BRIEF
Beginning with the first line below, retype exactly each line through the one containing "-143,6 +143,7 @@". Leave out all pictures.

Dataset excerpts
----------------

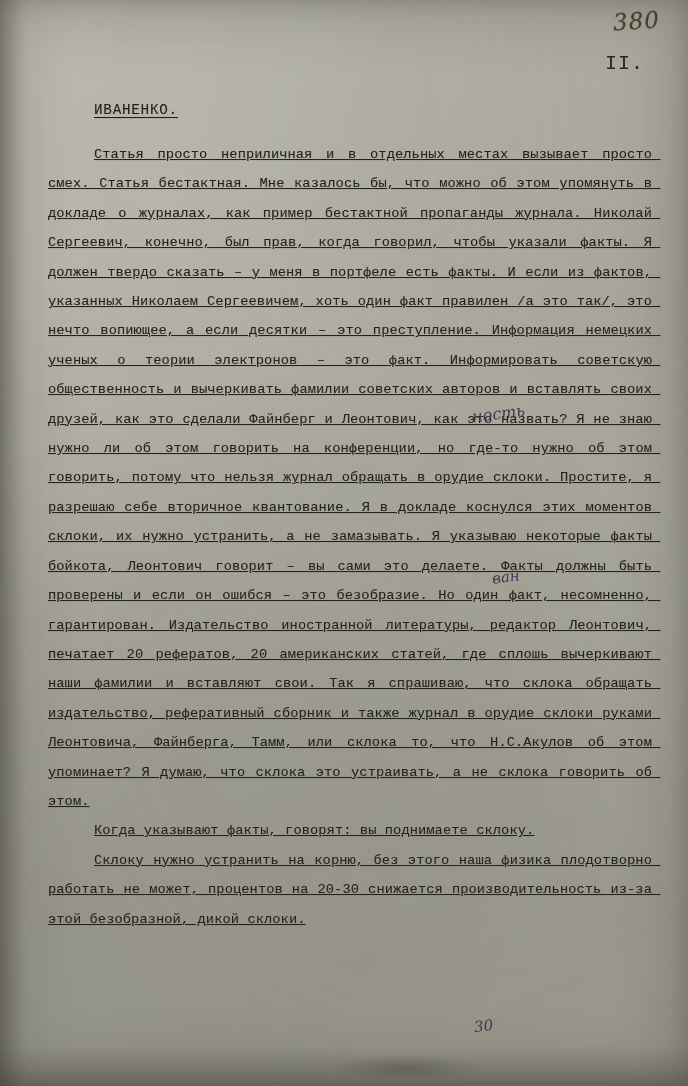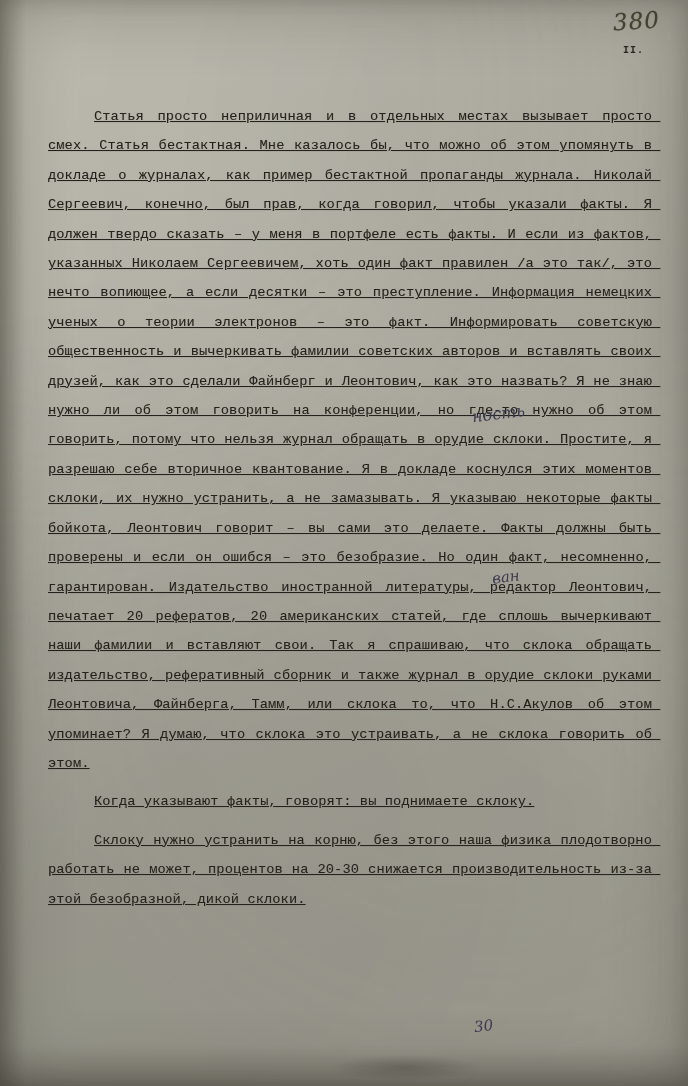--- a/index.html
+++ b/index.html
@@ -66,12 +66,11 @@
   }
   .page-roman {
     position: absolute;
-    top: 45px;
+    top: 52px;
     right: 44px;
-    font-size: 10px;
+    font-size: 20px;
     letter-spacing: 1px;
     color: #2b2822;
-    font-weight: bold;
   }
 
   .body-text {

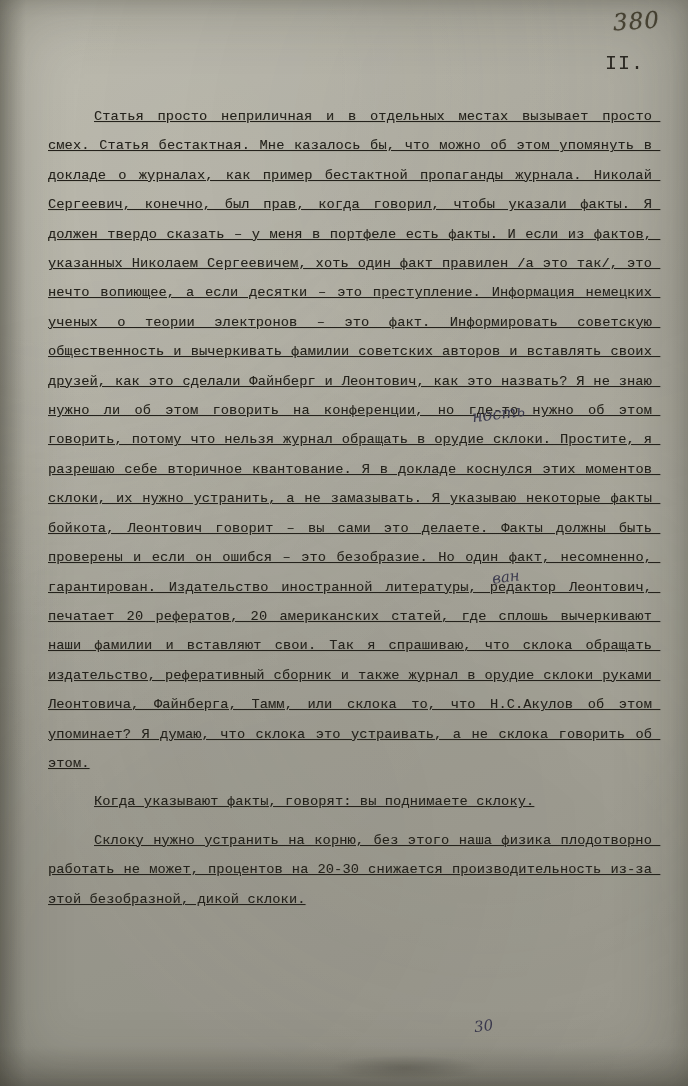--- a/index.html
+++ b/index.html
@@ -143,6 +143,7 @@
   <div class="page-roman">II.</div>
 
   <div class="body-text">
+    <div class="speaker">ИВАНЕНКО.</div>
 
     <p class="para"><span class="indent"></span><span>Статья просто неприличная и в отдельных местах вызывает просто смех. Статья бестактная. Мне казалось бы, что можно об этом упомянуть в докладе о журналах, как пример бестактной пропаганды журнала. Николай Сергеевич, конечно, был прав, когда говорил, чтобы указали факты. Я должен твердо сказать – у меня в портфеле есть факты. И если из фактов, указанных Николаем Сергеевичем, хоть один факт правилен /а это так/, это нечто вопиющее, а если десятки – это преступление. Информация немецких ученых о теории электронов – это факт. Информировать советскую общественность и вычеркивать фамилии советских авторов и вставлять своих друзей, как это сделали Файнберг и Леонтович, как это назвать? Я не знаю нужно ли об этом говорить на конференции, но где-то нужно об этом говорить, потому что нельзя журнал обращать в орудие склоки. Простите, я разрешаю себе вторичное квантование. Я в докладе коснулся этих моментов склоки, их нужно устранить, а не замазывать. Я указываю некоторые факты бойкота, Леонтович говорит – вы сами это делаете. Факты должны быть проверены и если он ошибся – это безобразие. Но один факт, несомненно, гарантирован. Издательство иностранной литературы, редактор Леонтович, печатает 20 рефератов, 20 американских статей, где сплошь вычеркивают наши фамилии и вставляют свои. Так я спрашиваю, что склока обращать издательство, реферативный сборник и также журнал в орудие склоки руками Леонтовича, Файнберга, Тамм, или склока то, что Н.С.Акулов об этом упоминает? Я думаю, что склока это устраивать, а не склока говорить об этом.</span></p>
 

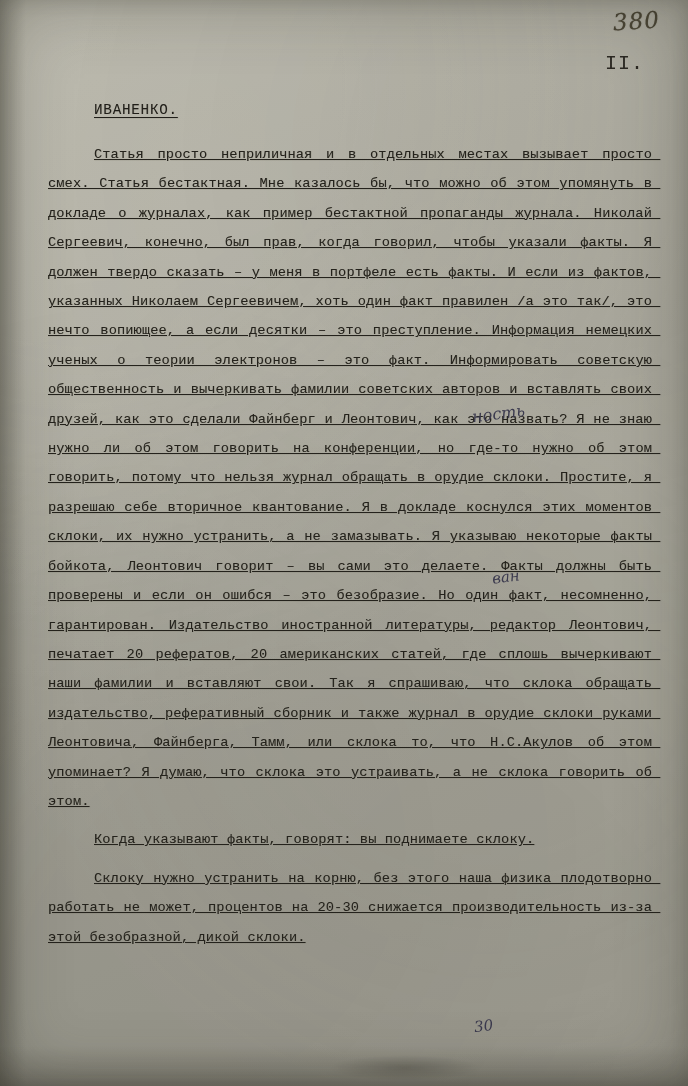--- a/index.html
+++ b/index.html
@@ -100,7 +100,7 @@
     text-decoration: underline;
   }
   p.para + p.para {
-    margin-top: 9px;
+    margin-top: 0px;
   }
   .indent {
     display: inline-block;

----------------

OUTPUT FOR THIS TASK
--- a/index.html
+++ b/index.html
@@ -66,12 +66,11 @@
   }
   .page-roman {
     position: absolute;
-    top: 45px;
+    top: 52px;
     right: 44px;
-    font-size: 10px;
+    font-size: 20px;
     letter-spacing: 1px;
     color: #2b2822;
-    font-weight: bold;
   }
 
   .body-text {

--- a/index.html
+++ b/index.html
@@ -143,6 +143,7 @@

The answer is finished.